# Assignment:
Count up every line of the data in which "file" occurs. The reply is one number and nothing more.

Difference listings
* * * *
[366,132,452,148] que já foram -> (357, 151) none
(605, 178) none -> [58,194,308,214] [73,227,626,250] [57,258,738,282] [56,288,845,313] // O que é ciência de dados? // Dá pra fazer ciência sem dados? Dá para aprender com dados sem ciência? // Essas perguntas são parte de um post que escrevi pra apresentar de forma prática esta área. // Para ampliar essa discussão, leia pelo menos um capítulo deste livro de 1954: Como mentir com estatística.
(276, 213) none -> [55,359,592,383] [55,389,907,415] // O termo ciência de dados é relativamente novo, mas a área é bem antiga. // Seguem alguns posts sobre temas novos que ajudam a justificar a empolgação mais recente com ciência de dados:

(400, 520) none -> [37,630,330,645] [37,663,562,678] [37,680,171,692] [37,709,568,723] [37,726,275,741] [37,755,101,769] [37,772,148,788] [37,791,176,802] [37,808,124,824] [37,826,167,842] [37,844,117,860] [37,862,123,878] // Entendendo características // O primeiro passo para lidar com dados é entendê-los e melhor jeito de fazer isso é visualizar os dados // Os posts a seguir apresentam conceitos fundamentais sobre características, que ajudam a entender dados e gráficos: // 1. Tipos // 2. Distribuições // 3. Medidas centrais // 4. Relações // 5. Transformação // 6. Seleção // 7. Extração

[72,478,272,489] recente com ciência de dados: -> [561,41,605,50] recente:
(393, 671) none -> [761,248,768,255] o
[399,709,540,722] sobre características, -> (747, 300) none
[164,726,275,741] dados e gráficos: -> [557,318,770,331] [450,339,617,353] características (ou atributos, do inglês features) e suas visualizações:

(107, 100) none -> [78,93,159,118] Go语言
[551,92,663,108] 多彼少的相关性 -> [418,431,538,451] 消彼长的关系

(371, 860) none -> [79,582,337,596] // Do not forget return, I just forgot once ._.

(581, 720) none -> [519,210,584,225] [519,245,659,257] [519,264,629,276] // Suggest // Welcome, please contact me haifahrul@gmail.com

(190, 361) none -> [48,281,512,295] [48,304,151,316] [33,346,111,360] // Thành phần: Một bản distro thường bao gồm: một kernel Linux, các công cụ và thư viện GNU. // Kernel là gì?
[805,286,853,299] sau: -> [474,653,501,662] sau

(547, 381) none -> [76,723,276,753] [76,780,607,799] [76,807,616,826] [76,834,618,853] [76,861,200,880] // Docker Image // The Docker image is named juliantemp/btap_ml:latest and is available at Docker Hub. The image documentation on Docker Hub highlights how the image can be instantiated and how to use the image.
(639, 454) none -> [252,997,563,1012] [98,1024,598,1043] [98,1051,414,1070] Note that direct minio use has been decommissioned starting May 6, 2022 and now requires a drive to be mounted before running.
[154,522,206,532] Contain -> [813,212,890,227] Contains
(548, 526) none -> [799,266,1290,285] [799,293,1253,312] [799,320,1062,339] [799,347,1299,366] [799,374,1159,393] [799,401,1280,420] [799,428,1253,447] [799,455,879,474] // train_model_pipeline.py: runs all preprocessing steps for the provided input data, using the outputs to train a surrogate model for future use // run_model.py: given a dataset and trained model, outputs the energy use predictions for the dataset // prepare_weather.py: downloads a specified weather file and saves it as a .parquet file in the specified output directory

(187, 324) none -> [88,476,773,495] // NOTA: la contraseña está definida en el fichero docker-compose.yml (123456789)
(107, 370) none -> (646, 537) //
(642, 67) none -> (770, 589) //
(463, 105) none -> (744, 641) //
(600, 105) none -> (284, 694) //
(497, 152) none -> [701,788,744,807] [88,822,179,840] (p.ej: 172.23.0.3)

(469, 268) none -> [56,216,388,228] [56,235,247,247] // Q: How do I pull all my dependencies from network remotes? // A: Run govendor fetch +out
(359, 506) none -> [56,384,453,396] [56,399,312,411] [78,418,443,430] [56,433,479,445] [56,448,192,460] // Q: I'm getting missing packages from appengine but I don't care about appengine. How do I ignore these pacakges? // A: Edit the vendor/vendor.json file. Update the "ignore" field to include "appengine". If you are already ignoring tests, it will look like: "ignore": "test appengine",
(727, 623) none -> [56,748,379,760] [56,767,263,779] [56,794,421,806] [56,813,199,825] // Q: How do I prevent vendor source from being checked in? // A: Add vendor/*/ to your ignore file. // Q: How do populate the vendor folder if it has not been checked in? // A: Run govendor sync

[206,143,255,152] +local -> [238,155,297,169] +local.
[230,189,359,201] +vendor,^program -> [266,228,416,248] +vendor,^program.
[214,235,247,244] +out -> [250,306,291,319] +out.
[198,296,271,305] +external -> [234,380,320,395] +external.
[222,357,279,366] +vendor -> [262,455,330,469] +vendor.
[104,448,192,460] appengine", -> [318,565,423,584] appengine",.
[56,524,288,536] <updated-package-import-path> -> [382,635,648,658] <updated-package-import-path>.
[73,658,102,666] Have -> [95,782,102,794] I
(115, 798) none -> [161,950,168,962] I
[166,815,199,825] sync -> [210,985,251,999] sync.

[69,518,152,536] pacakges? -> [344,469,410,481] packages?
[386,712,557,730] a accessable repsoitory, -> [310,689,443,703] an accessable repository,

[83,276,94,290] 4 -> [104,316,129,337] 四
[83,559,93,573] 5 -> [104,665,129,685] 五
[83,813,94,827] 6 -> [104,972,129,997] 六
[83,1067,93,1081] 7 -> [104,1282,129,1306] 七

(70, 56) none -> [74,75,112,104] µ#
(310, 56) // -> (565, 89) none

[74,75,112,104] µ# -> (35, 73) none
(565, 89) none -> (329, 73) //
* * * *
# Answer for this exercise:
3